> _The task_: Among the entries below, find the lines holding "relative" and copy them.

> _User interface change data_:
○ ○ ○ ○ ○

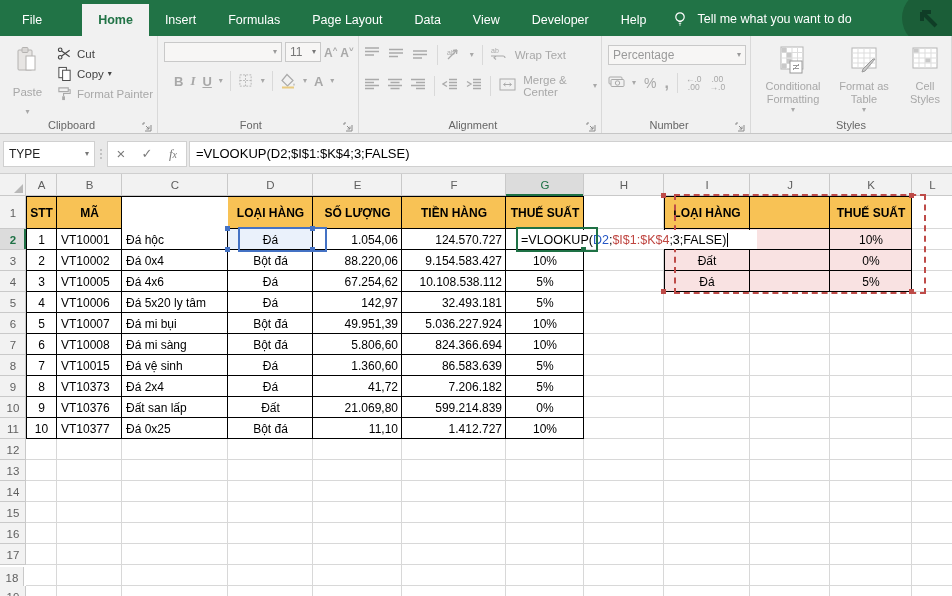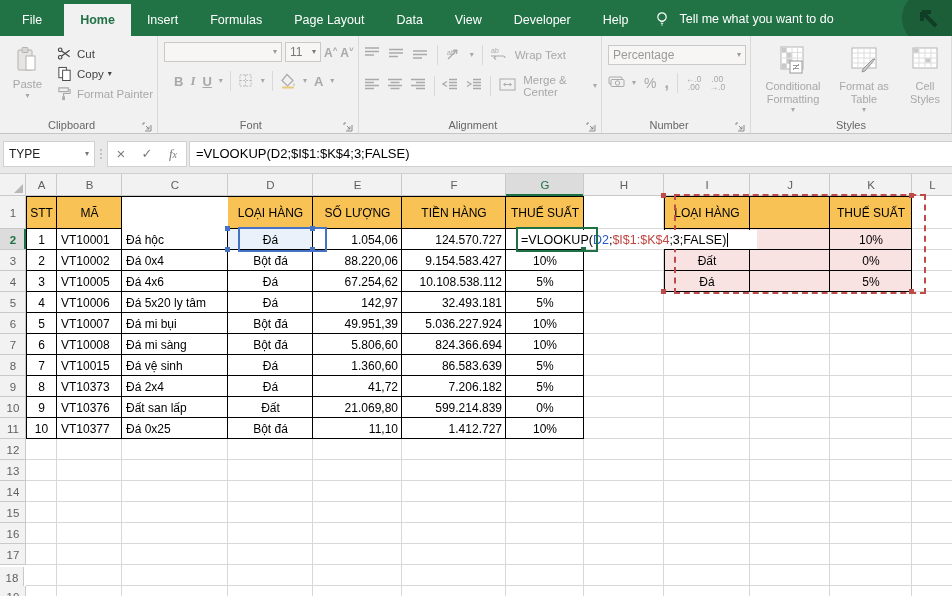--- a/index.html
+++ b/index.html
@@ -4,39 +4,39 @@
 <style>
   html,body{margin:0;padding:0;background:#888;}
   #app{position:relative;width:952px;height:596px;background:#fff;overflow:hidden;
        font-family:"Liberation Sans","DejaVu Sans",sans-serif;-webkit-font-smoothing:antialiased;}
   #app *{box-sizing:border-box;}
 
   
   .titlebar{position:absolute;left:0;top:0;width:952px;height:36px;background:#217346;display:flex;align-items:flex-end;overflow:hidden;}
   .tab{color:#fff;font-size:12.5px;padding:9px 16px 9px 16px;white-space:nowrap;cursor:default;}
   .tab.file{background:#217346;padding:9px 22px;}
-  .tab.active{background:#f1f1f1;color:#217346;font-weight:bold;}
+  .tab.active{background:#f1f1f1;color:#217346;font-weight:bold;margin-left:18px;}
   .tellme{display:flex;align-items:center;gap:9px;color:#fff;font-size:12.5px;padding:9px 10px;white-space:nowrap;}
   .logo-circle{position:absolute;right:-6px;top:-10px;width:56px;height:56px;border-radius:50%;background:#1b5e38;}
   .logo-circle svg{position:absolute;left:12px;top:14px;}
 
   
   .ribbon{position:absolute;left:0;top:36px;width:952px;height:98px;background:#f1f1f1;border-bottom:1px solid #c6c6c6;display:flex;}
   .group{position:relative;height:100%;border-right:1px solid #d9d9d9;padding:6px 4px 18px 6px;}
   .group-label{position:absolute;bottom:2px;left:0;right:14px;text-align:center;font-size:11px;color:#666;}
   .launcher{position:absolute;bottom:3px;right:3px;width:12px;height:12px;color:#8a8a8a;}
   .dis{color:#a8a8a8;}
   .en{color:#444;}
   .icon16{width:16px;height:16px;display:inline-block;vertical-align:middle;}
   .caret{font-family:"DejaVu Sans",sans-serif;font-size:8px;line-height:1;vertical-align:middle;}
   .combo{height:20px;border:1px solid #c9c9c9;background:#f7f6f5;color:#9a9a9a;font-size:12px;
          display:flex;align-items:center;padding:0 4px;justify-content:space-between;}
 
   .g-clip{width:158px;display:flex;}
-  .paste-btn{width:46px;display:flex;flex-direction:column;align-items:center;gap:2px;padding-top:4px;font-size:11.5px;}
+  .paste-btn{width:46px;display:flex;flex-direction:column;align-items:center;gap:10px;padding-top:4px;font-size:11.5px;}
   .clip-col{display:flex;flex-direction:column;gap:4px;padding:4px 0 0 8px;font-size:11.5px;}
   .clip-item{display:flex;align-items:center;gap:4px;white-space:nowrap;}
 
   .g-font{width:216px;}
   .font-row1{display:flex;align-items:center;gap:3px;}
   .font-row2{display:flex;align-items:center;gap:7px;margin-top:9px;padding-left:10px;font-size:13px;}
   .fbtn{font-size:13px;font-weight:bold;}
   .vsep{width:1px;height:20px;background:#d9d9d9;}
 
   .g-align{width:272px;}
@@ -63,21 +63,21 @@
   
   #sheet{position:absolute;left:0;top:174px;width:952px;height:422px;background:#fff;overflow:hidden;}
   .colhdr,.rowhdr{position:absolute;background:#f2f2f2;color:#5f5f5f;font-size:11.5px;display:flex;align-items:center;justify-content:center;
     box-shadow:inset -1px -1px 0 #c9c9c9;}
   .hdr-active-col{background:#dcdcdc;color:#1e7145;box-shadow:inset -1px 0 0 #c9c9c9, inset 0 -2px 0 #1e7145;}
   .hdr-active-row{background:#dcdcdc;color:#1e7145;font-weight:bold;box-shadow:inset 0 -1px 0 #c9c9c9, inset -2px 0 0 #1e7145;}
   .corner{position:absolute;left:0;top:0;width:26px;height:22px;background:#f2f2f2;box-shadow:inset -1px -1px 0 #c9c9c9;}
   .corner i{position:absolute;right:3px;bottom:3px;width:0;height:0;border-left:9px solid transparent;border-bottom:9px solid #b8b8b8;}
   .cell{position:absolute;background:#fff;box-shadow:inset -1px -1px 0 #d8d8d8;font-size:12px;color:#000;display:flex;align-items:center;overflow:hidden;white-space:nowrap;}
   .tb{box-shadow:inset -1px -1px 0 #000;}
-  .th{font-weight:normal;justify-content:center;}
+  .th{font-weight:bold;justify-content:center;}
   .region-edge{position:absolute;border-top:1px solid #000;border-left:1px solid #000;pointer-events:none;}
   .ov{position:absolute;pointer-events:none;margin-left:12px;}
   .handle{position:absolute;width:5px;height:5px;}
 </style>
 </head>
 <body>
 
 <div id="app">
 
   <div class="titlebar">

○ ○ ○ ○ ○

> _Result for this exercise_:
   #app{position:relative;width:952px;height:596px;background:#fff;overflow:hidden;
   .group{position:relative;height:100%;border-right:1px solid #d9d9d9;padding:6px 4px 18px 6px;}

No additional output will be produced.